There’s a need to ensure that not only can machine learning developers collaborate and make code that can be reproduced but also easily track models and data, trace the a model from its training data back to the raw data (provenance), view relationships between parameters and metrics and monitor models to ensure they are behaving as expected. In addition, they need to be able to attach external S3 datasets and to attach to any system, from a laptop and a GPU-powered machine to datacenter hardware and cloud instances.

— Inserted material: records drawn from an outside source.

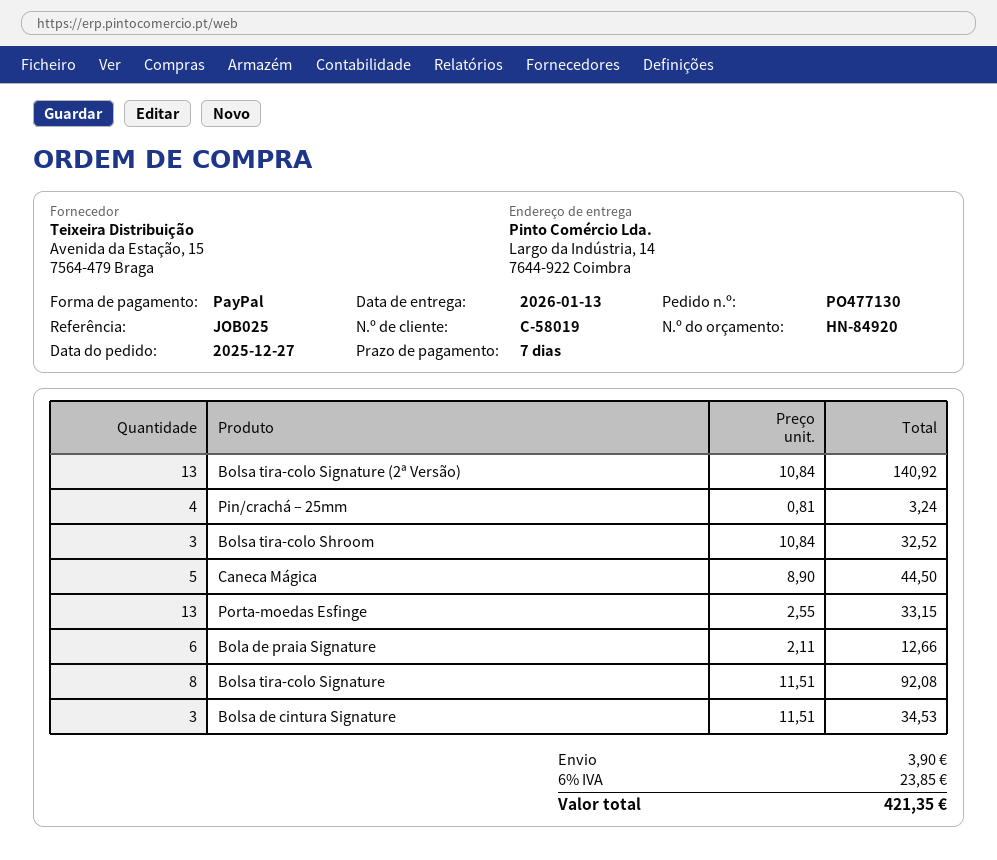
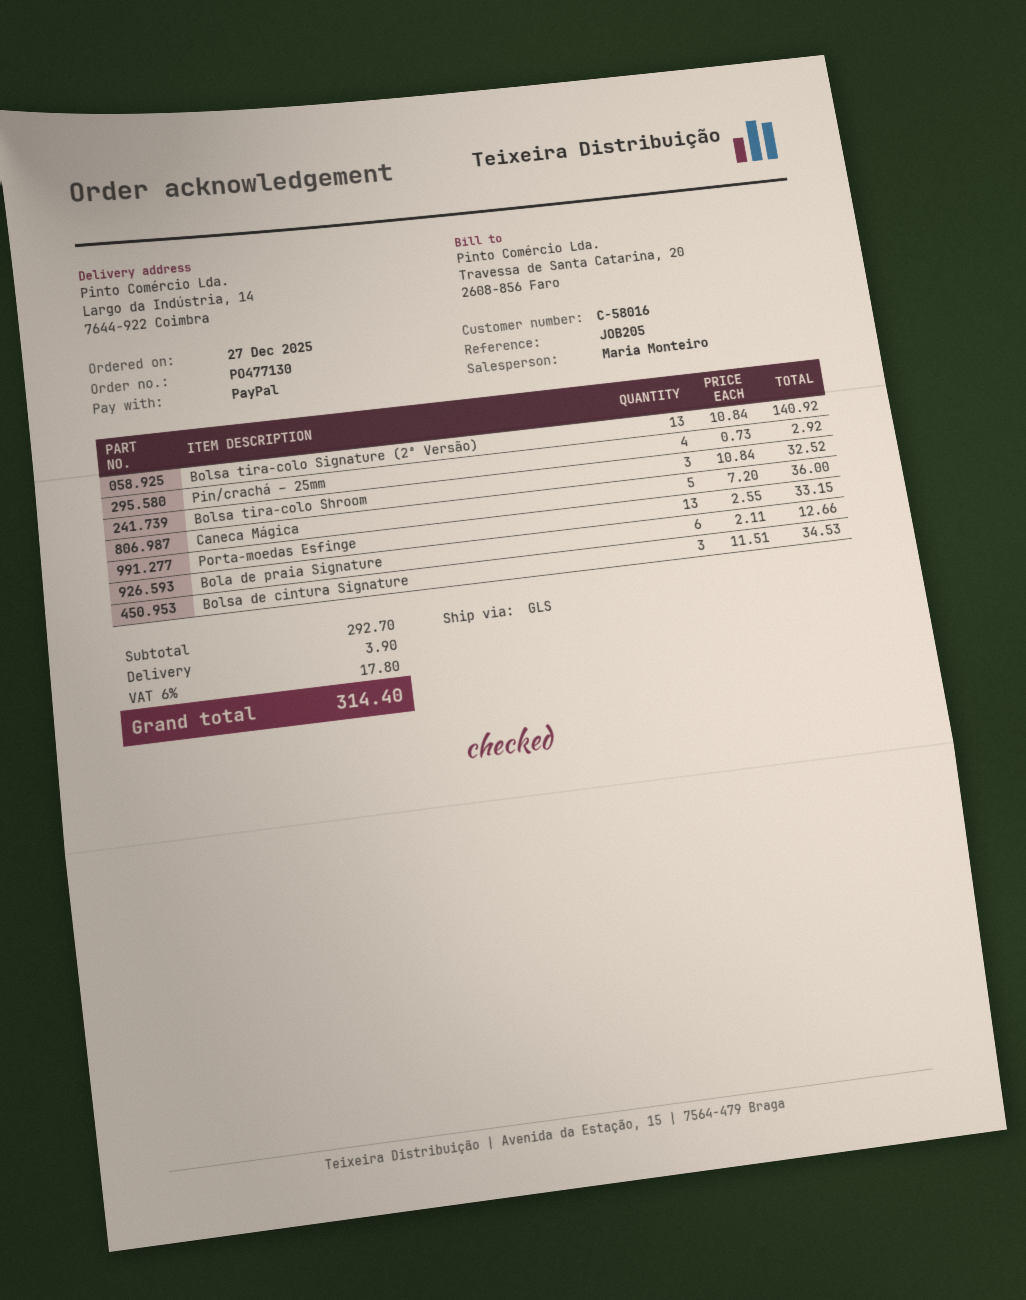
customer number: C-58019 -> C-58016
reference: JOB025 -> JOB205
Pin/crachá – 25mm: 4 x 0.81 = 3.24 -> 4 x 0.73 = 2.92
Caneca Mágica: 5 x 8.90 = 44.50 -> 5 x 7.20 = 36.00
Bolsa tira-colo Signature: 8 x 11.51 = 92.08 -> none
tax: 6% = 23.85 -> 6% = 17.80
total: 421.35 -> 314.40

“With machine learning, we’ve got a few more variables going on, so we want to know about the code that creates the model, we need to know about all the parameters to the code that creates the model,” Coleman says. “We need to know about the test data and the training data. We also want to know about the metrics. Very often in normal software development you might just get all the tests going green locally, then push its continuous integration, triggered, it goes green there and then you just keep going through. In machine learning, you typically want to collaborate around things a little bit more. As you’re developing, you’re not necessarily committing everything, but you do want to see what metrics you and your colleagues are getting. What we’re seeing is a lot of teams basically just go in with a random approach to choosing algorithms or some of this stuff. If they’re given a problem, they’ll say, ‘You try this and I’ll try that and let’s see what happens.’ Over time you can see that the good solutions are converging and that’s why reproducibility is so important. If I’m working on the least good solution, I might want to to stop that, pick up where my colleague is going and see if I can help him push the accuracy up a few more points.”

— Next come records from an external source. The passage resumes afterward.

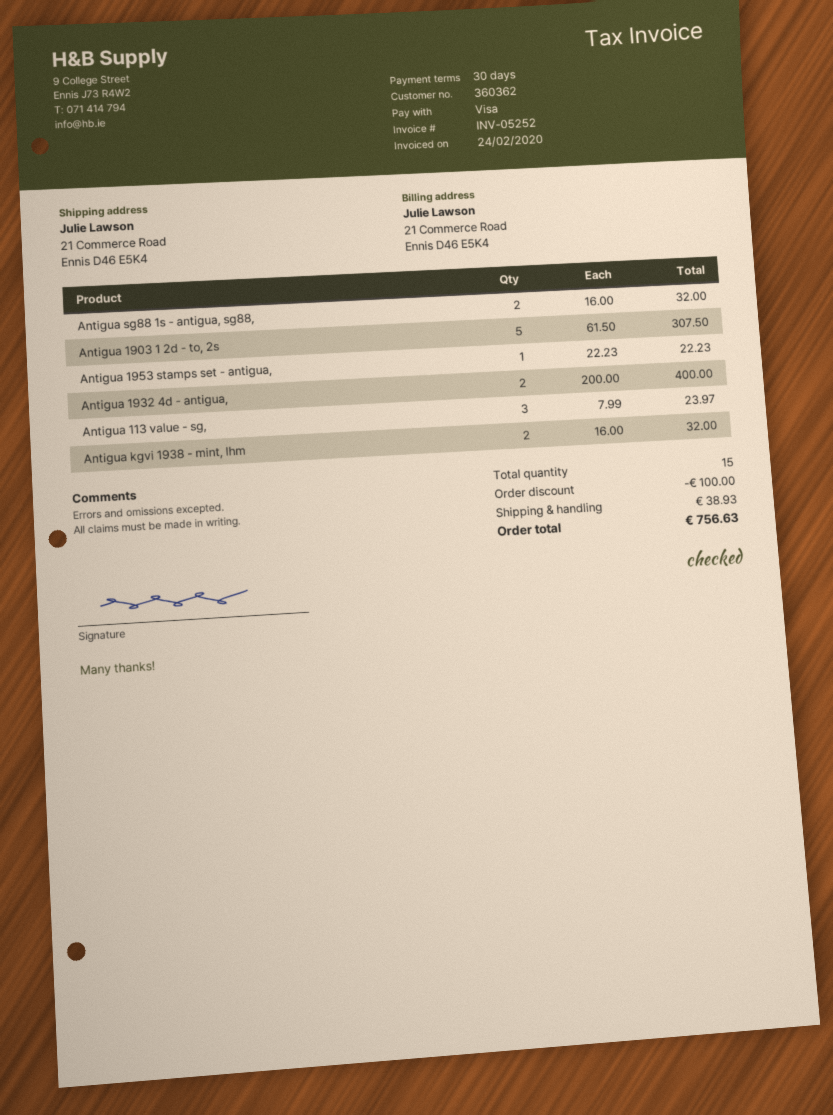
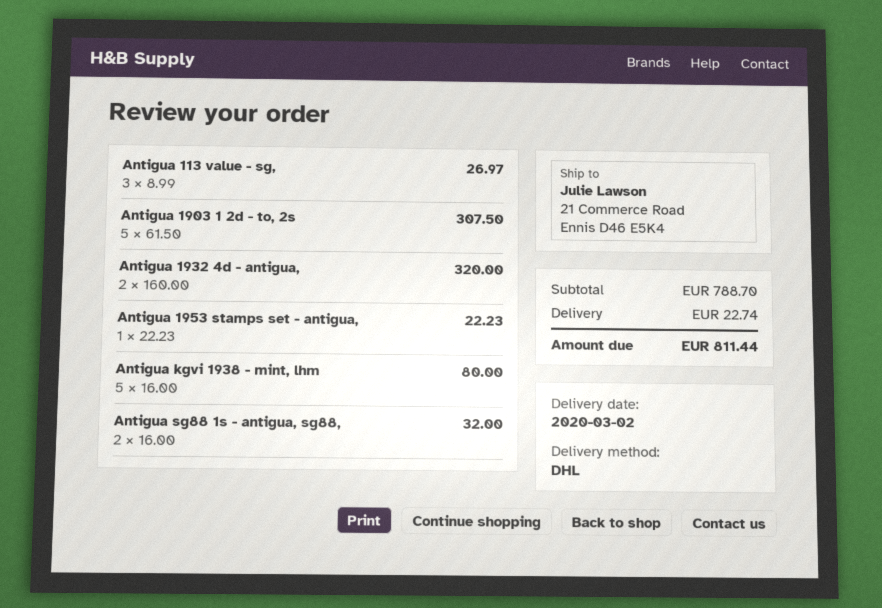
Antigua 1932 4d - antigua,: 2 x 200.00 = 400.00 -> 2 x 160.00 = 320.00
Antigua 113 value - sg,: 3 x 7.99 = 23.97 -> 3 x 8.99 = 26.97
Antigua kgvi 1938 - mint, lhm: 2 x 16.00 = 32.00 -> 5 x 16.00 = 80.00
discount: 100.00 -> none
shipping: 38.93 -> 22.74
total: 756.63 -> 811.44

Dotscience’s platform will be available in August as a software-as-a-service (SaaS), software that be deployed on-premise or through the Amazon Web Services (AWS) Marketplace. Flexibility is a key element. It can work with data from files stored on the platform, in remote object storage places such as S3 or S3-compatible environments, Microsoft Azure or Google Cloud Platform, and in SQL, NoSQL and Spark data lakes, and workloads – from code to data to hyperparameters – can easily be moved from one system to another between the cloud and on-premises datacenters. The platform also works with machine learning framework for Python, from PyTorch and Caffe to Apache MXNet and Theano.

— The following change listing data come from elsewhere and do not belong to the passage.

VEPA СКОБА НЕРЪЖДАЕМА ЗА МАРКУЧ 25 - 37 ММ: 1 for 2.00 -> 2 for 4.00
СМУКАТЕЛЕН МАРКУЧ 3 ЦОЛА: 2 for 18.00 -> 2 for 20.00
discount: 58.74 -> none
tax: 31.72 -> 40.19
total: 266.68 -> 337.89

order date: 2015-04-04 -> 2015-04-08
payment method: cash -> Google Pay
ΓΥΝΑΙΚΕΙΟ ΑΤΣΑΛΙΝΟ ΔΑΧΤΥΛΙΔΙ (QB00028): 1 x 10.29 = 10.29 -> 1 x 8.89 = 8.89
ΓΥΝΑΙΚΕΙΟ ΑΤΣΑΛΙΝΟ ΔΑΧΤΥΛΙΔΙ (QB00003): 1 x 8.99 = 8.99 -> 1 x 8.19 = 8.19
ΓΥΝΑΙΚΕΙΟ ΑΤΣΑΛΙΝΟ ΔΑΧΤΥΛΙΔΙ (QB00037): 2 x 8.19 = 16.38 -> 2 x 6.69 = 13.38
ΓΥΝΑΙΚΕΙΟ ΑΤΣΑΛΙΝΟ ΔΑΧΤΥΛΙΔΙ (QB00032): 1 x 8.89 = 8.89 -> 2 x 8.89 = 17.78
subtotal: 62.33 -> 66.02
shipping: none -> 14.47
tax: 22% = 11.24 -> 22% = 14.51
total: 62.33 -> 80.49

Dotscience sees a significant opportunity to gain traction in a fast-growing market. Coleman noted that total addressable market by 2025 will be around $100 billion, with the serviceable address market being about $50 billion. The company also is targeting a range of sectors, from financial tech and autonomous vehicles to healthcare, financial services and insurance. It also is eyeing a range of competitors, including the open source KubeFlow platform developed by Google “because we’ve seen the massive growth of Kubernetes and with KubeFlow, that’s the same sort support and that’s become quite interesting quite soon,” Coleman says. Other competitors include such vendors as DataRobot and Domino Data Lab, both of which offer data science and machine learning platforms.
“They seem to be very well-funded and they’re moving in a similar area in that they are approaching it holistically,” he says. “But I think the way we differentiate that is really around the strong interest in provenance. I think they’ve got the end-to-end in, but perhaps lack some of the deep integrations to make sure that everything is trackable. It’s a fast-moving market, so you don’t know what’s going to happen in six months.”